* _Required work_: Go through the entries below. Copy out every line that contains "bottom".

===== Provided records

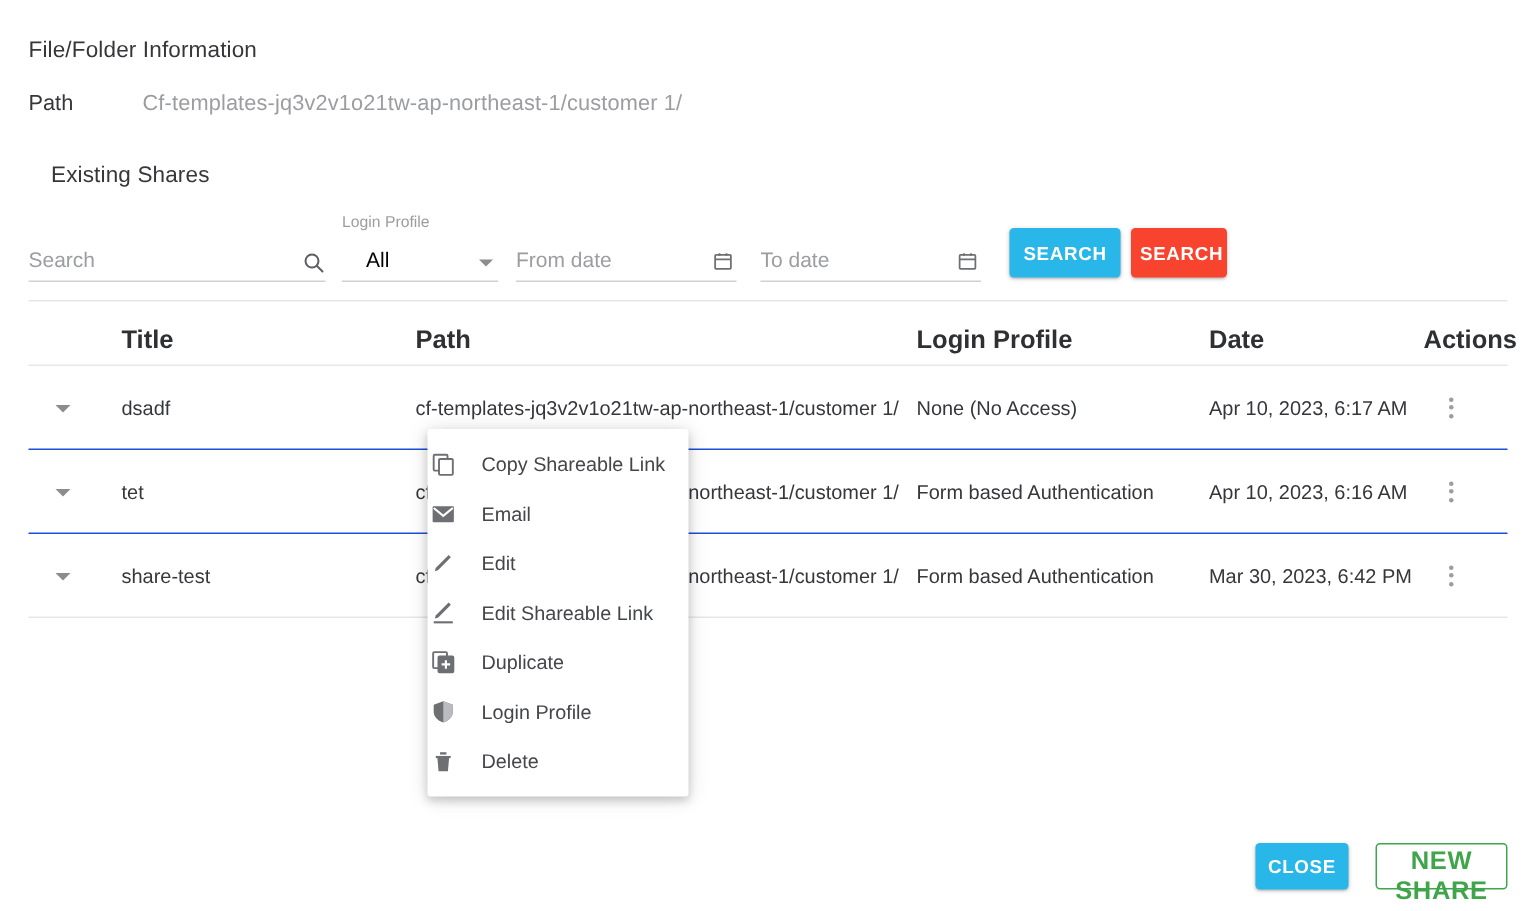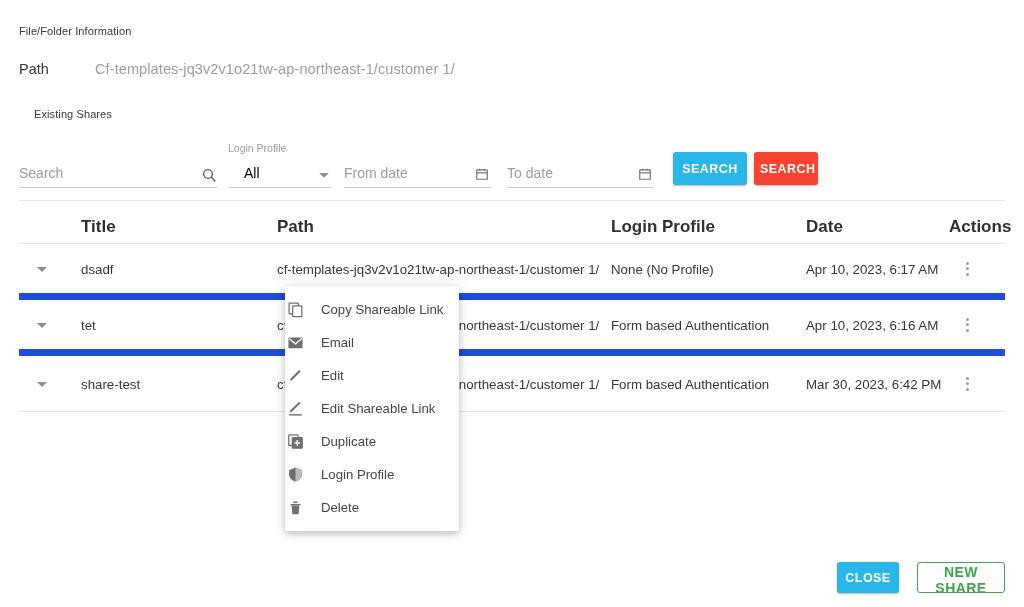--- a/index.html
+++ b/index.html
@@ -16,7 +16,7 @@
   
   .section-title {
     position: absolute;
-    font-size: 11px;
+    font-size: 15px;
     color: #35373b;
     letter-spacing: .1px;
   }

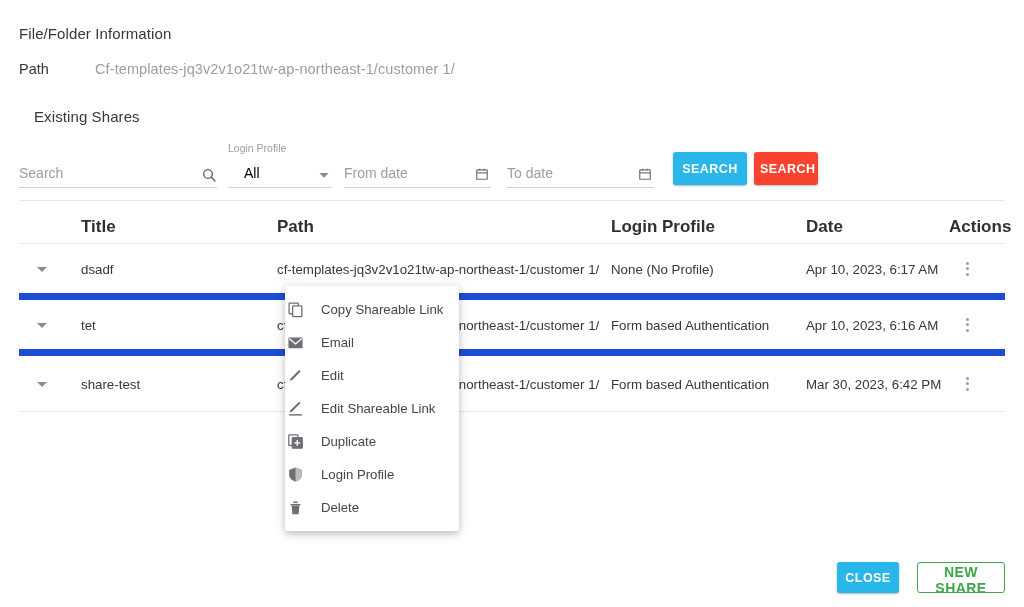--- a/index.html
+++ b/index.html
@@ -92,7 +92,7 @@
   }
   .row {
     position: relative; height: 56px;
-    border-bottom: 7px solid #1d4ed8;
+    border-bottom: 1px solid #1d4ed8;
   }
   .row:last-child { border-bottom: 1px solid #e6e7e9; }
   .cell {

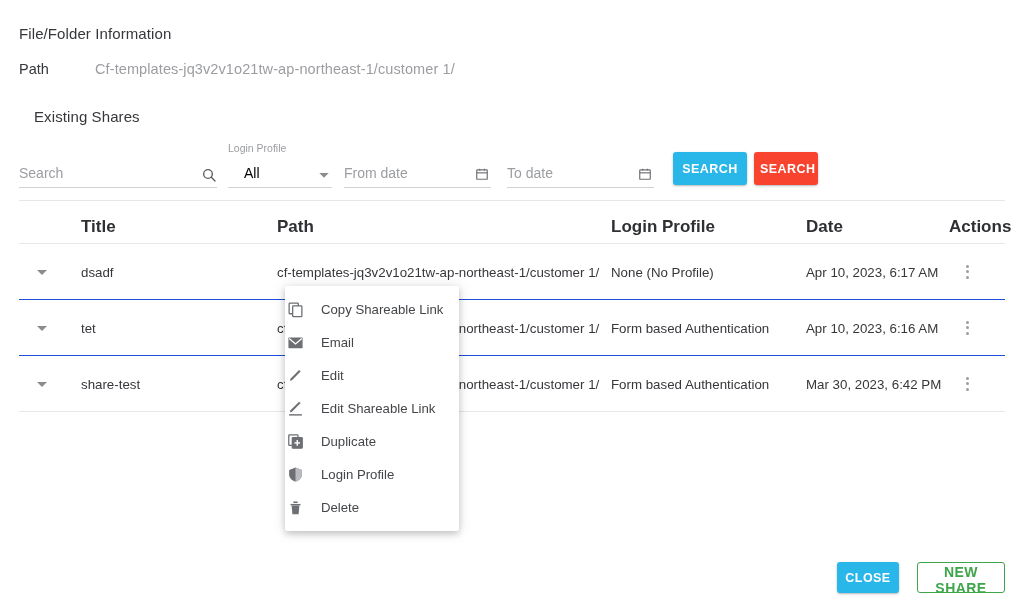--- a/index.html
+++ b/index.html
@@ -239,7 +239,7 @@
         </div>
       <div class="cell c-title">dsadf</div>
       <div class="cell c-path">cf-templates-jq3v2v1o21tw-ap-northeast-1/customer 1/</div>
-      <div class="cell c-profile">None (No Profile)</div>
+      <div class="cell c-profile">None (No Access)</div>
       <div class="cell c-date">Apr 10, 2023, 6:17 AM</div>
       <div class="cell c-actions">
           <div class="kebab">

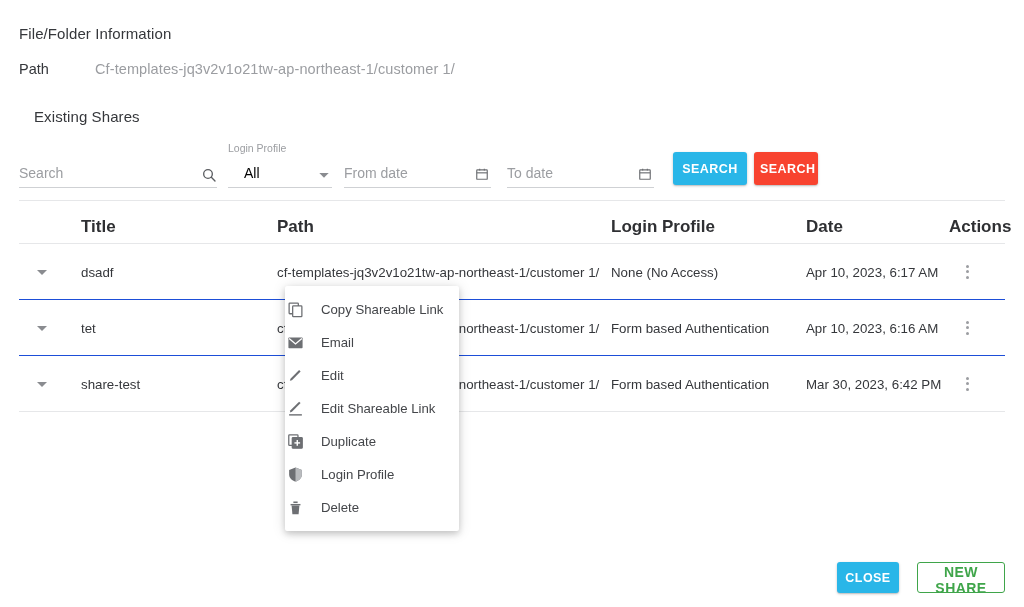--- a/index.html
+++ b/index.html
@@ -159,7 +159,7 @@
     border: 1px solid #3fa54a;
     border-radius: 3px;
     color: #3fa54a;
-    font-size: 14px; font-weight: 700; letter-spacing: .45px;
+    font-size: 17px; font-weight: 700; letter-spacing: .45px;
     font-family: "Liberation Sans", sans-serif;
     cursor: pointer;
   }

==========
===== Provided records

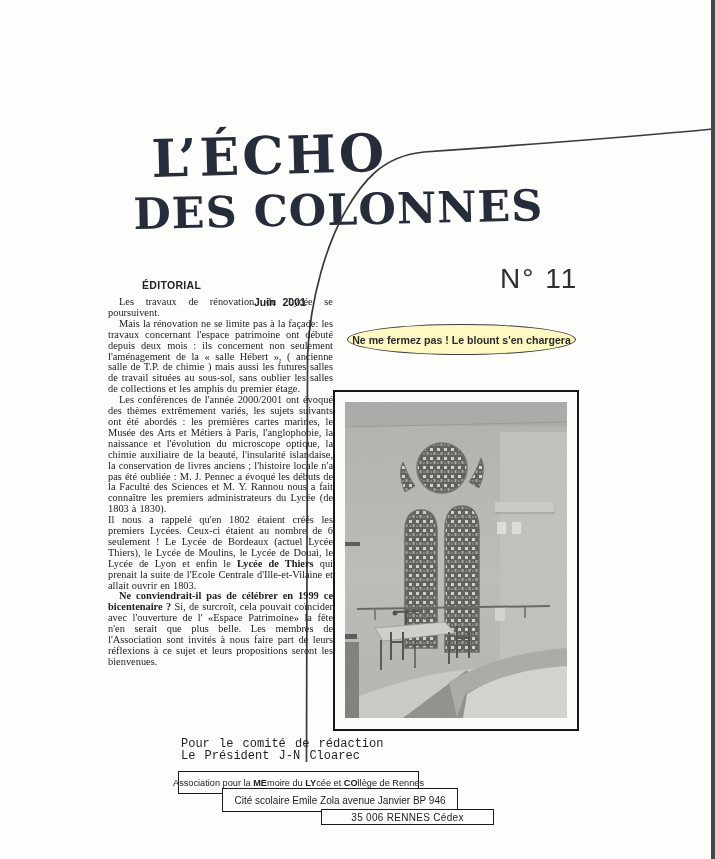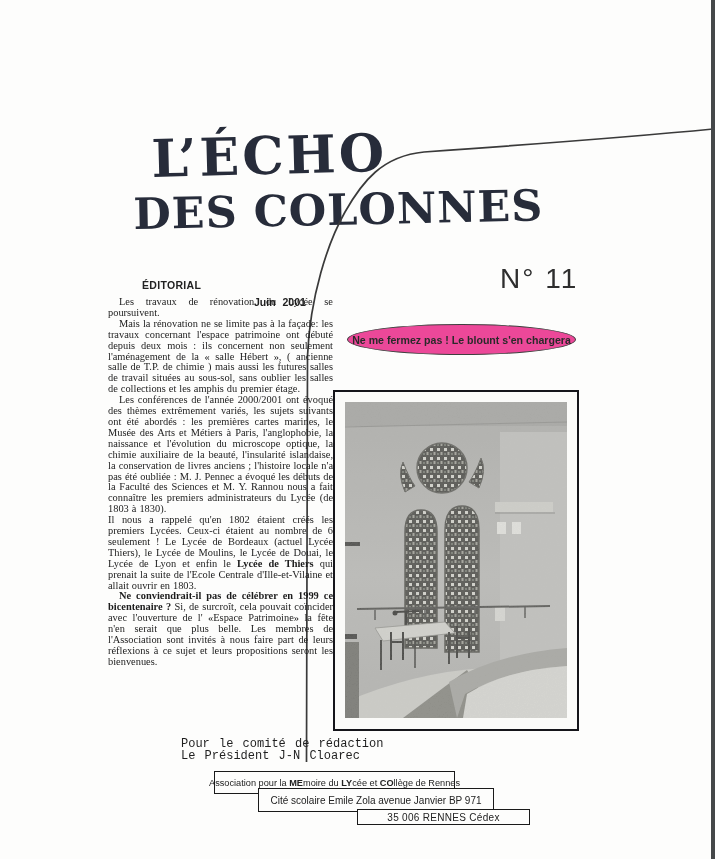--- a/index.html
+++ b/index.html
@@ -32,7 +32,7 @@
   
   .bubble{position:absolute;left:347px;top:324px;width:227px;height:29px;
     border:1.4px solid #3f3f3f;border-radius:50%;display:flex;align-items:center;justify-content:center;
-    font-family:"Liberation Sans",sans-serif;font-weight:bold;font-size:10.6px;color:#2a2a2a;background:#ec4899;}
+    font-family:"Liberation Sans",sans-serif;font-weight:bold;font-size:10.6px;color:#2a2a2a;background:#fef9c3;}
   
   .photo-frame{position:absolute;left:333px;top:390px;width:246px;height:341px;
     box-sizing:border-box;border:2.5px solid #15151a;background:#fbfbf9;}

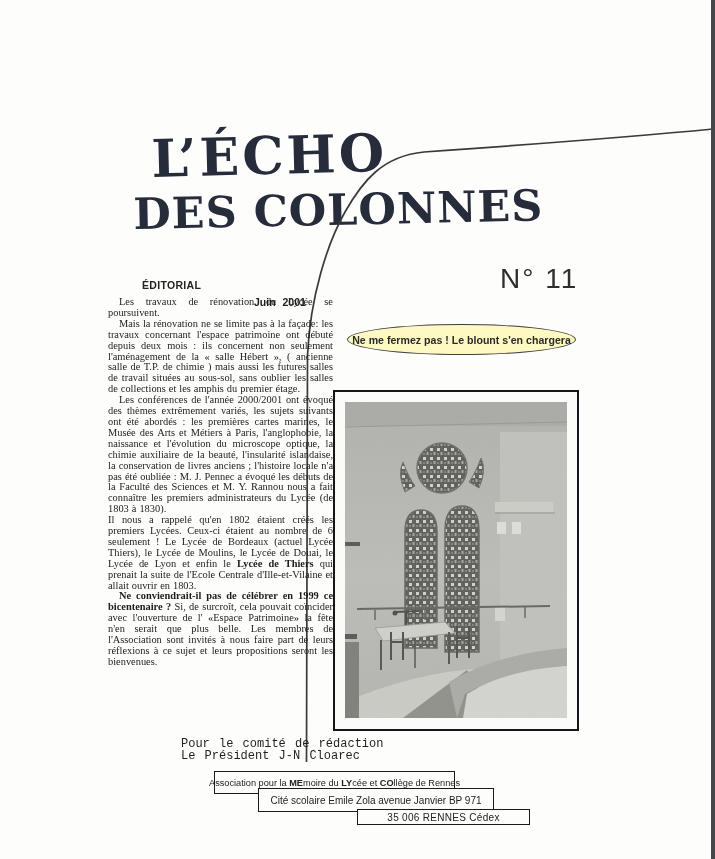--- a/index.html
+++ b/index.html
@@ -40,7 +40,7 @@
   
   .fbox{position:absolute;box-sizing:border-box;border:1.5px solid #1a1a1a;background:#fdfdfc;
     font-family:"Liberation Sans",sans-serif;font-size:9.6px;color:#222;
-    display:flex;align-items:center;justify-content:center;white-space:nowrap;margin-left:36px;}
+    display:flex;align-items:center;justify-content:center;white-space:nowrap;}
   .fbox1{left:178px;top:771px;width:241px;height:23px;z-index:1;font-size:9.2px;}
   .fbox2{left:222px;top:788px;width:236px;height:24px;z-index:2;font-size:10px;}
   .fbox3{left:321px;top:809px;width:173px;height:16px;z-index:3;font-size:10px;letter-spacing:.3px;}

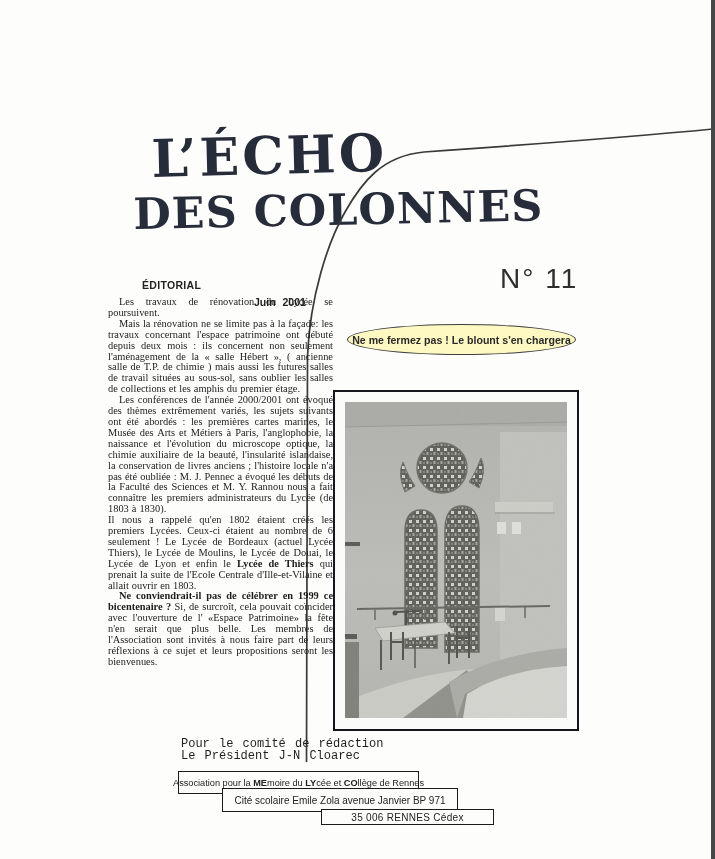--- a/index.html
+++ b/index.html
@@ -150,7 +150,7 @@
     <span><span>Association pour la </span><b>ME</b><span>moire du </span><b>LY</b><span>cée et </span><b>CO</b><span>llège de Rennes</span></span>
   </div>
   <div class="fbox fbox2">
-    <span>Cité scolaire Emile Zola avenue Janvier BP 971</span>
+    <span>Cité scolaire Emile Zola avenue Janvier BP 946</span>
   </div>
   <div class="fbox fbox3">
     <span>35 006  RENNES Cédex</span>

==========

* _Result of the exercise_:
-    border-bottom: 7px solid #1d4ed8;
+    border-bottom: 1px solid #1d4ed8;
   .row:last-child { border-bottom: 1px solid #e6e7e9; }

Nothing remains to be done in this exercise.